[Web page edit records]
== Segment start ==

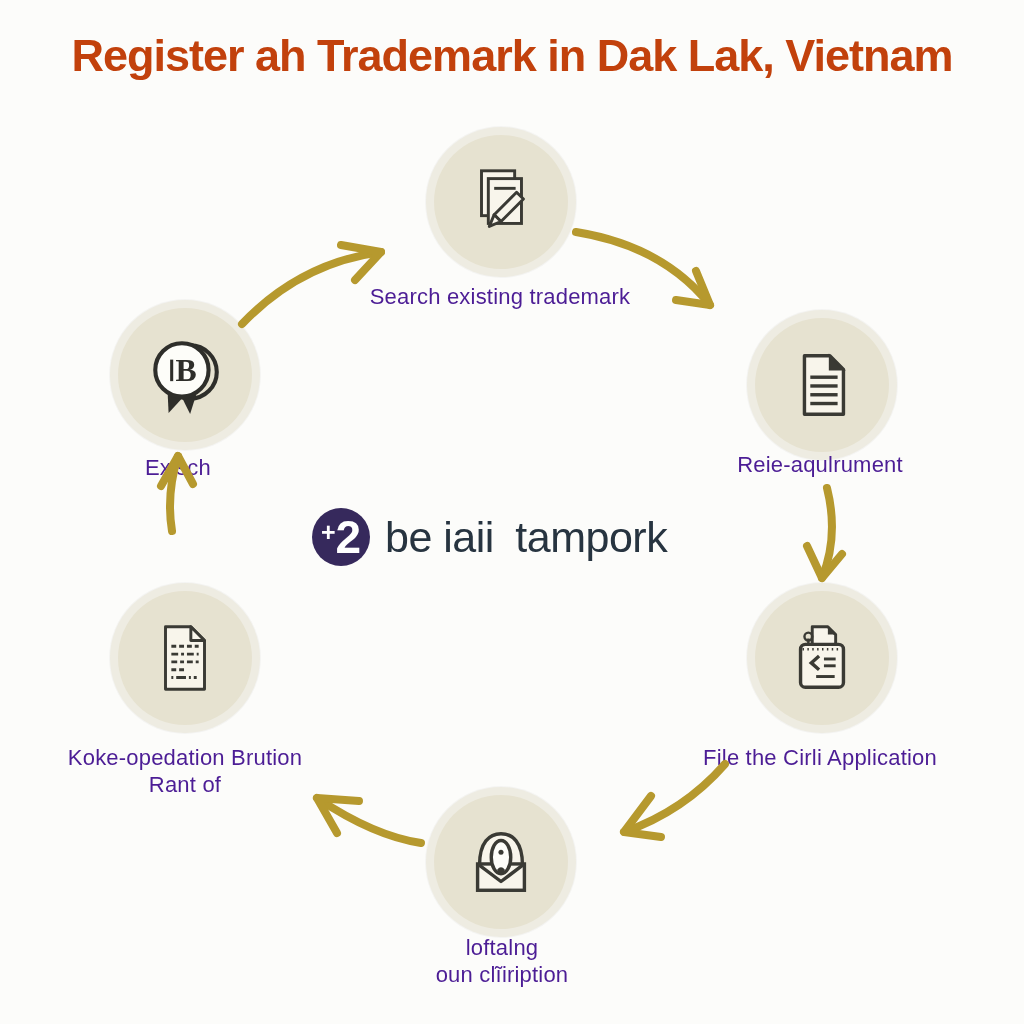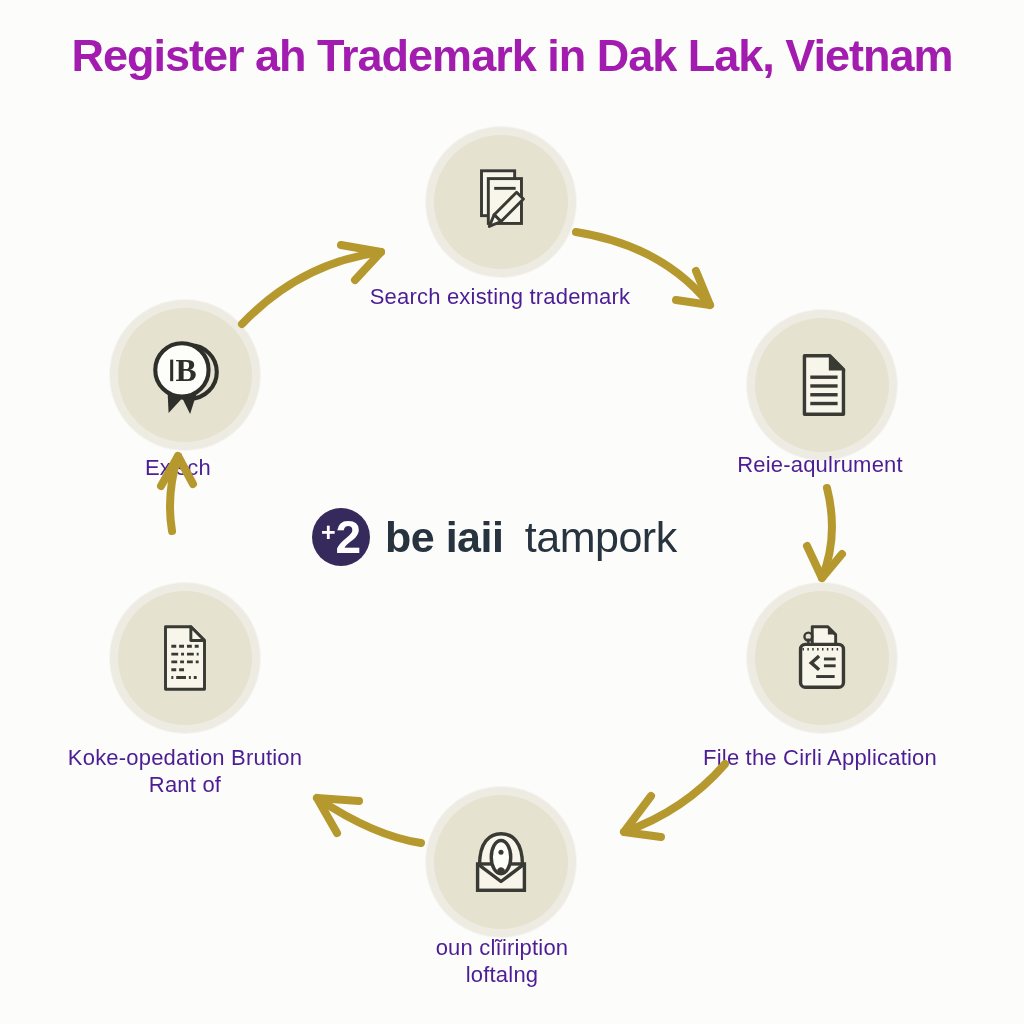--- a/index.html
+++ b/index.html
@@ -6,21 +6,21 @@
   body{
     width:1024px;height:1024px;position:relative;overflow:hidden;
     background:#fcfcfa;
     font-family:"Liberation Sans","DejaVu Sans",sans-serif;
     color:#233038;
   }
   .canvas{position:absolute;inset:0;}
   .title{
     position:absolute;left:0;top:30px;width:1024px;
     text-align:center;font-size:45px;font-weight:700;letter-spacing:-1px;
-    color:#a21caf;margin:0;
+    color:#c2410c;margin:0;
   }
   .node-circle{
     position:absolute;width:134px;height:134px;border-radius:50%;
     background:#e6e2d0;
     box-shadow:0 0 0 8px #eeece2, 0 0 0 9px rgba(0,0,0,0.03);
     display:flex;align-items:center;justify-content:center;
   }
   .node-label{
     position:absolute;text-align:center;font-size:22px;line-height:27px;
     color:#4c1d95;letter-spacing:0.2px;
@@ -31,21 +31,21 @@
     display:flex;align-items:center;gap:15px;
   }
   .logo-badge{
     width:58px;height:58px;border-radius:50%;background:#36295c;
     display:flex;align-items:center;justify-content:center;
     color:#ffffff;line-height:1;
   }
   .logo-badge .plus{font-size:25px;font-weight:700;margin-right:0px;margin-top:-10px;}
   .logo-badge .two{font-size:46px;font-weight:800;}
   .logo-text{font-size:43px;color:#273440;white-space:nowrap;letter-spacing:-0.5px;}
-  .logo-text .bold{font-weight:700;}
+  .logo-text .bold{font-weight:400;}
   .logo-text .light{font-weight:400;margin-left:10px;margin-top:36px;}
   svg.arrows{position:absolute;inset:0;pointer-events:none;}
   svg.arrows path, svg.arrows polyline{
     fill:none;stroke:#b6992e;stroke-width:8;stroke-linecap:round;stroke-linejoin:round;
   }
   .icon{display:block;}
 </style>
 </head>
 <body>
 
@@ -104,22 +104,22 @@
     <svg class="icon" width="78" height="78" viewBox="0 0 80 80">
       <path d="M18 43 C18 20 28 11 40 11 C52 11 62 20 62 43" fill="#f8f5eb" stroke="#3a3a34" stroke-width="3.5"></path>
       <rect x="16" y="42" width="48" height="27" fill="#f8f5eb" stroke="#3a3a34" stroke-width="3.5"></rect>
       <path d="M16 42 L40 60 L64 42" fill="none" stroke="#3a3a34" stroke-width="3.5" stroke-linejoin="round"></path>
       <ellipse cx="40" cy="35" rx="10" ry="17" fill="#fdfdf9" stroke="#3a3a34" stroke-width="3.5"></ellipse>
       <circle cx="40" cy="30" r="2.6" fill="#3a3a34"></circle>
       <path d="M36 48 Q40 58 44 48 Q40 43 36 48 Z" fill="#3a3a34"></path>
     </svg>
   </div>
   <div class="node-label" style="left:352px;top:934px;width:300px;">
+    <span>loftalng</span>
     <span>oun clĩiription</span>
-    <span>loftalng</span>
   </div>
 
   <div class="node-circle" style="left:118px;top:591px;">
     <svg class="icon" width="78" height="78" viewBox="0 0 80 80">
       <path d="M20 8 H46 L60 22 V72 H20 Z" fill="#f8f5eb" stroke="#3a3a34" stroke-width="3" stroke-linejoin="round"></path>
       <path d="M46 8 L60 22 H46 Z" fill="#f8f5eb" stroke="#3a3a34" stroke-width="3" stroke-linejoin="round"></path>
       <line x1="26" y1="28" x2="54" y2="28" stroke="#3a3a34" stroke-width="3" stroke-dasharray="5 3"></line>
       <line x1="26" y1="36" x2="54" y2="36" stroke="#3a3a34" stroke-width="3" stroke-dasharray="7 3 3 3"></line>
       <line x1="26" y1="44" x2="54" y2="44" stroke="#3a3a34" stroke-width="3" stroke-dasharray="6 3 4 3"></line>
       <line x1="26" y1="52" x2="42" y2="52" stroke="#3a3a34" stroke-width="3" stroke-dasharray="5 3"></line>

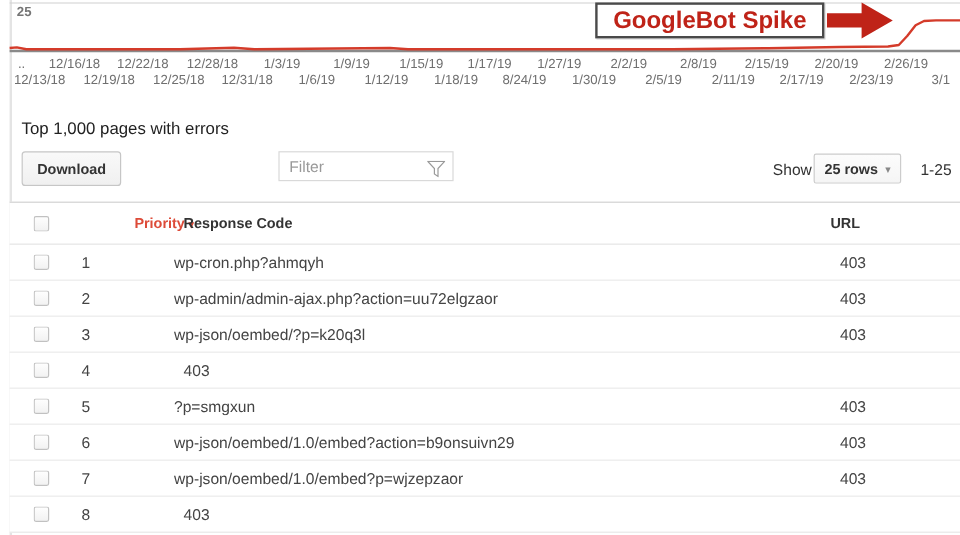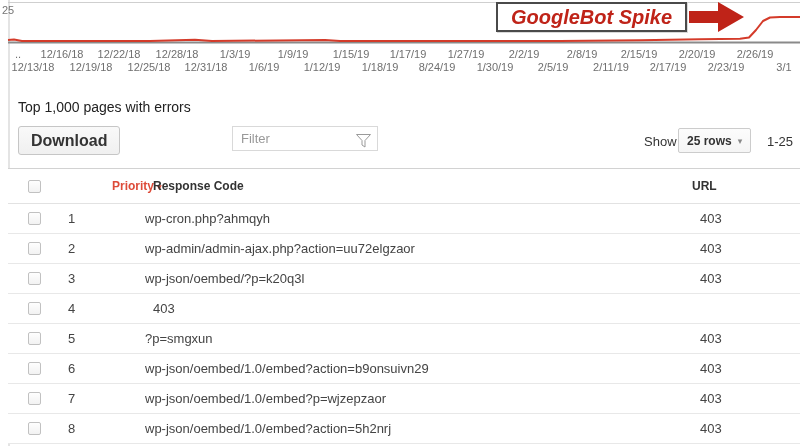--- a/index.html
+++ b/index.html
@@ -15,60 +15,59 @@
   }
   .left-border {
     position: absolute; left: 8px; top: 0; bottom: 0;
     width: 2px; background: #e4e4e4;
   }
 
   
   .chart { position: absolute; left: 0; top: 0; width: 800px; height: 78px; }
   .chart svg.plot { position: absolute; left: 0; top: 0; }
   .y-label {
-    position: absolute; left: 2px; top: 4px;
-    font-size: 11px; color: #757575;
+    position: absolute; left: 14px; top: 4px;
+    font-size: 11px; color: #757575; font-weight: bold;
   }
   .x-label {
     position: absolute;
     font-size: 11px; color: #6f6f6f;
     transform: translateX(-50%);
     white-space: nowrap;
   }
   .x-label.row-top { top: 48px; }
   .x-label.row-bottom { top: 61px; }
 
   .annotation-box {
     position: absolute; left: 496px; top: 2px;
     width: 191px; height: 30px;
     background: #fff;
     border: 2px solid #4a4a4a;
     box-shadow: 1px 1px 0 rgba(0,0,0,.15);
     display: flex; align-items: center; justify-content: center;
     font-size: 20px; font-weight: bold; color: #bf2318;
     letter-spacing: 0px;
-    font-style: italic;
   }
   .annotation-arrow { position: absolute; left: 689px; top: 1px; }
 
   
   .section-title {
     position: absolute; left: 18px; top: 99px;
     font-size: 14px; color: #222;
   }
 
   
   .toolbar { position: absolute; left: 0; top: 126px; width: 800px; height: 30px; }
   .btn-download {
     position: absolute; left: 18px; top: 0; height: 29px;
     padding: 0 12px;
     background: linear-gradient(#f9f9f9, #f0f0f0);
     border: 1px solid #c6c6c6; border-radius: 3px;
     font-family: "Liberation Sans", sans-serif;
-    font-size: 16px; font-weight: bold; color: #333;
+    font-size: 12px; font-weight: bold; color: #333;
     cursor: pointer;
   }
   .btn-markfixed {
     position: absolute; left: 95px; top: 0; height: 29px; width: 128px;
     background: #e9948b;
     border: none; border-radius: 3px;
     font-family: "Liberation Sans", sans-serif;
     font-size: 12px; font-weight: bold; color: #fff;
     cursor: default;
   }
@@ -261,17 +260,16 @@
         </div>
       <div class="td">7</div>
       <div class="td">wp-json/oembed/1.0/embed?p=wjzepzaor</div>
       <div class="td code">403</div>
     </div>
     <div class="tr body-row">
       <div class="td">
           <input type="checkbox" class="checkbox" style="">
         </div>
       <div class="td">8</div>
-      <div class="td">wp-json/oembed/1.0/embed?action=5h2nrj</div>
       <div class="td code">403</div>
     </div>
   </div>
 </div>
 
 </body></html>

== Segment end ==

THE TASK:
Keep the pictures out and write out the records exactly.

RESULT OF THIS EXERCISE:
--- a/index.html
+++ b/index.html
@@ -6,21 +6,21 @@
   body{
     width:1024px;height:1024px;position:relative;overflow:hidden;
     background:#fcfcfa;
     font-family:"Liberation Sans","DejaVu Sans",sans-serif;
     color:#233038;
   }
   .canvas{position:absolute;inset:0;}
   .title{
     position:absolute;left:0;top:30px;width:1024px;
     text-align:center;font-size:45px;font-weight:700;letter-spacing:-1px;
-    color:#a21caf;margin:0;
+    color:#c2410c;margin:0;
   }
   .node-circle{
     position:absolute;width:134px;height:134px;border-radius:50%;
     background:#e6e2d0;
     box-shadow:0 0 0 8px #eeece2, 0 0 0 9px rgba(0,0,0,0.03);
     display:flex;align-items:center;justify-content:center;
   }
   .node-label{
     position:absolute;text-align:center;font-size:22px;line-height:27px;
     color:#4c1d95;letter-spacing:0.2px;
@@ -31,21 +31,21 @@
     display:flex;align-items:center;gap:15px;
   }
   .logo-badge{
     width:58px;height:58px;border-radius:50%;background:#36295c;
     display:flex;align-items:center;justify-content:center;
     color:#ffffff;line-height:1;
   }
   .logo-badge .plus{font-size:25px;font-weight:700;margin-right:0px;margin-top:-10px;}
   .logo-badge .two{font-size:46px;font-weight:800;}
   .logo-text{font-size:43px;color:#273440;white-space:nowrap;letter-spacing:-0.5px;}
-  .logo-text .bold{font-weight:700;}
+  .logo-text .bold{font-weight:400;}
   .logo-text .light{font-weight:400;margin-left:10px;margin-top:36px;}
   svg.arrows{position:absolute;inset:0;pointer-events:none;}
   svg.arrows path, svg.arrows polyline{
     fill:none;stroke:#b6992e;stroke-width:8;stroke-linecap:round;stroke-linejoin:round;
   }
   .icon{display:block;}
 </style>
 </head>
 <body>
 
@@ -104,22 +104,22 @@
     <svg class="icon" width="78" height="78" viewBox="0 0 80 80">
       <path d="M18 43 C18 20 28 11 40 11 C52 11 62 20 62 43" fill="#f8f5eb" stroke="#3a3a34" stroke-width="3.5"></path>
       <rect x="16" y="42" width="48" height="27" fill="#f8f5eb" stroke="#3a3a34" stroke-width="3.5"></rect>
       <path d="M16 42 L40 60 L64 42" fill="none" stroke="#3a3a34" stroke-width="3.5" stroke-linejoin="round"></path>
       <ellipse cx="40" cy="35" rx="10" ry="17" fill="#fdfdf9" stroke="#3a3a34" stroke-width="3.5"></ellipse>
       <circle cx="40" cy="30" r="2.6" fill="#3a3a34"></circle>
       <path d="M36 48 Q40 58 44 48 Q40 43 36 48 Z" fill="#3a3a34"></path>
     </svg>
   </div>
   <div class="node-label" style="left:352px;top:934px;width:300px;">
+    <span>loftalng</span>
     <span>oun clĩiription</span>
-    <span>loftalng</span>
   </div>
 
   <div class="node-circle" style="left:118px;top:591px;">
     <svg class="icon" width="78" height="78" viewBox="0 0 80 80">
       <path d="M20 8 H46 L60 22 V72 H20 Z" fill="#f8f5eb" stroke="#3a3a34" stroke-width="3" stroke-linejoin="round"></path>
       <path d="M46 8 L60 22 H46 Z" fill="#f8f5eb" stroke="#3a3a34" stroke-width="3" stroke-linejoin="round"></path>
       <line x1="26" y1="28" x2="54" y2="28" stroke="#3a3a34" stroke-width="3" stroke-dasharray="5 3"></line>
       <line x1="26" y1="36" x2="54" y2="36" stroke="#3a3a34" stroke-width="3" stroke-dasharray="7 3 3 3"></line>
       <line x1="26" y1="44" x2="54" y2="44" stroke="#3a3a34" stroke-width="3" stroke-dasharray="6 3 4 3"></line>
       <line x1="26" y1="52" x2="42" y2="52" stroke="#3a3a34" stroke-width="3" stroke-dasharray="5 3"></line>

--- a/index.html
+++ b/index.html
@@ -15,60 +15,59 @@
   }
   .left-border {
     position: absolute; left: 8px; top: 0; bottom: 0;
     width: 2px; background: #e4e4e4;
   }
 
   
   .chart { position: absolute; left: 0; top: 0; width: 800px; height: 78px; }
   .chart svg.plot { position: absolute; left: 0; top: 0; }
   .y-label {
-    position: absolute; left: 2px; top: 4px;
-    font-size: 11px; color: #757575;
+    position: absolute; left: 14px; top: 4px;
+    font-size: 11px; color: #757575; font-weight: bold;
   }
   .x-label {
     position: absolute;
     font-size: 11px; color: #6f6f6f;
     transform: translateX(-50%);
     white-space: nowrap;
   }
   .x-label.row-top { top: 48px; }
   .x-label.row-bottom { top: 61px; }
 
   .annotation-box {
     position: absolute; left: 496px; top: 2px;
     width: 191px; height: 30px;
     background: #fff;
     border: 2px solid #4a4a4a;
     box-shadow: 1px 1px 0 rgba(0,0,0,.15);
     display: flex; align-items: center; justify-content: center;
     font-size: 20px; font-weight: bold; color: #bf2318;
     letter-spacing: 0px;
-    font-style: italic;
   }
   .annotation-arrow { position: absolute; left: 689px; top: 1px; }
 
   
   .section-title {
     position: absolute; left: 18px; top: 99px;
     font-size: 14px; color: #222;
   }
 
   
   .toolbar { position: absolute; left: 0; top: 126px; width: 800px; height: 30px; }
   .btn-download {
     position: absolute; left: 18px; top: 0; height: 29px;
     padding: 0 12px;
     background: linear-gradient(#f9f9f9, #f0f0f0);
     border: 1px solid #c6c6c6; border-radius: 3px;
     font-family: "Liberation Sans", sans-serif;
-    font-size: 16px; font-weight: bold; color: #333;
+    font-size: 12px; font-weight: bold; color: #333;
     cursor: pointer;
   }
   .btn-markfixed {
     position: absolute; left: 95px; top: 0; height: 29px; width: 128px;
     background: #e9948b;
     border: none; border-radius: 3px;
     font-family: "Liberation Sans", sans-serif;
     font-size: 12px; font-weight: bold; color: #fff;
     cursor: default;
   }
@@ -261,17 +260,16 @@
         </div>
       <div class="td">7</div>
       <div class="td">wp-json/oembed/1.0/embed?p=wjzepzaor</div>
       <div class="td code">403</div>
     </div>
     <div class="tr body-row">
       <div class="td">
           <input type="checkbox" class="checkbox" style="">
         </div>
       <div class="td">8</div>
-      <div class="td">wp-json/oembed/1.0/embed?action=5h2nrj</div>
       <div class="td code">403</div>
     </div>
   </div>
 </div>
 
 </body></html>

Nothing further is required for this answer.